Munich Re’s Oversold Stock Faces a Test as €2.25bn Buyback and Auditor Switch Take Centre Stage
30.04.2026 - 17:31:57 | boerse-global.de
Munich Re’s shareholders are pocketing a hefty €24 per share dividend today, but the stock is paying the price of the ex-dividend adjustment. The Dax-listed reinsurer slipped nearly three percent on Thursday as the payout went ex, leaving the shares hovering around €512 — dangerously close to their 12-month low. The Relative Strength Index, at 28, has already flashed an oversold signal, a technical warning that the selling may have run its course.
The dividend, a 20 percent increase on last year and the fifth consecutive annual rise, marks a quarter-century of uninterrupted payouts. It is part of a broader capital return package that includes a new €2.25bn share buyback programme, launched on Wednesday and set to run until April 2027. The repurchased shares will be cancelled, a move designed to boost earnings per share over time.

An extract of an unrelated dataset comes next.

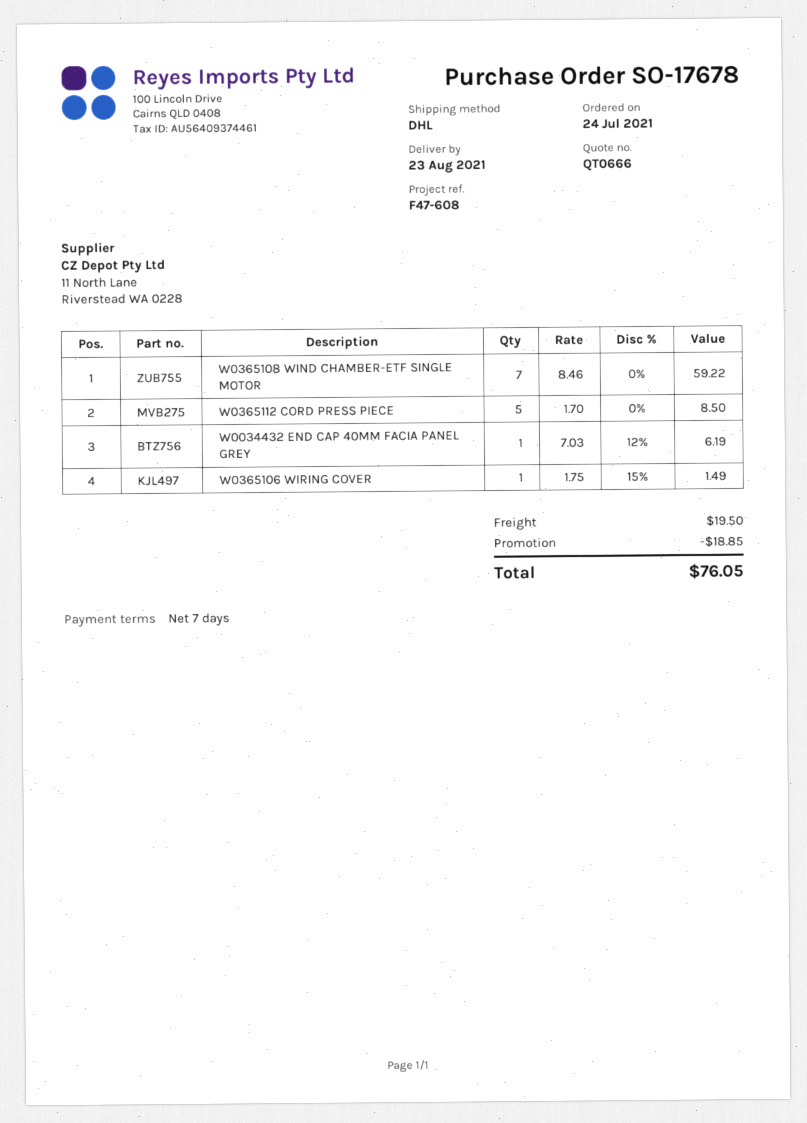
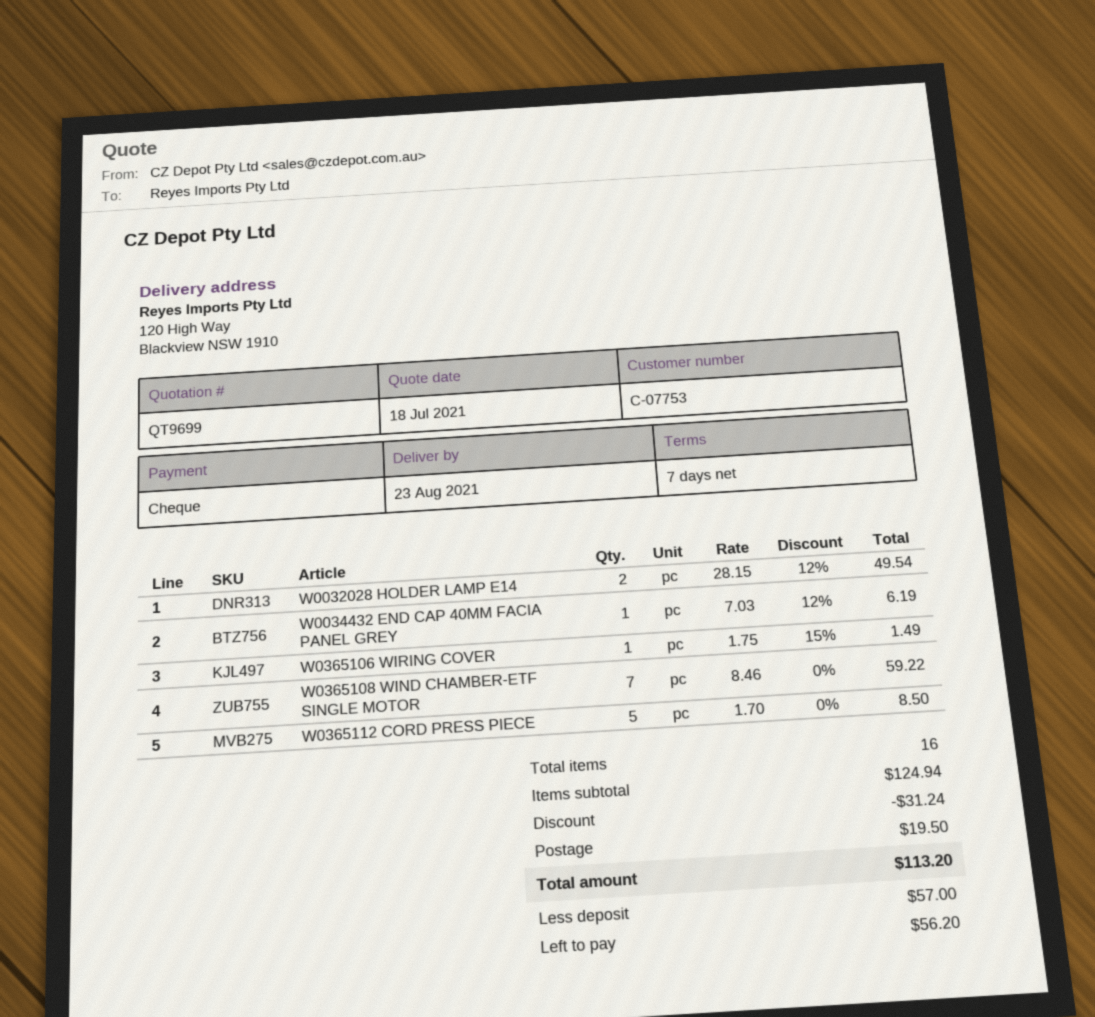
quote number: QT0666 -> QT9699
W0032028 HOLDER LAMP E14: none -> 2 x 28.15 - 12% = 49.54
discount: 18.85 -> 31.24
total: 76.05 -> 113.20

But the capital return story is only one thread in a busy corporate calendar. The annual general meeting on Wednesday also delivered a change in the auditor’s chair. KPMG will take over from EY from the 2026 financial year, a decision that carries the shadow of the Wirecard scandal. Germany’s audit watchdog APAS imposed hefty fines and a temporary new-client ban on EY in 2023, a direct consequence of the collapsed payments group’s botched audits. For Munich Re, the writing was on the wall. KPMG is no stranger to the reinsurer’s books — it served as auditor until 2019, before EY took over. The new mandate also covers the sustainability reporting required under the EU’s Corporate Sustainability Reporting Directive.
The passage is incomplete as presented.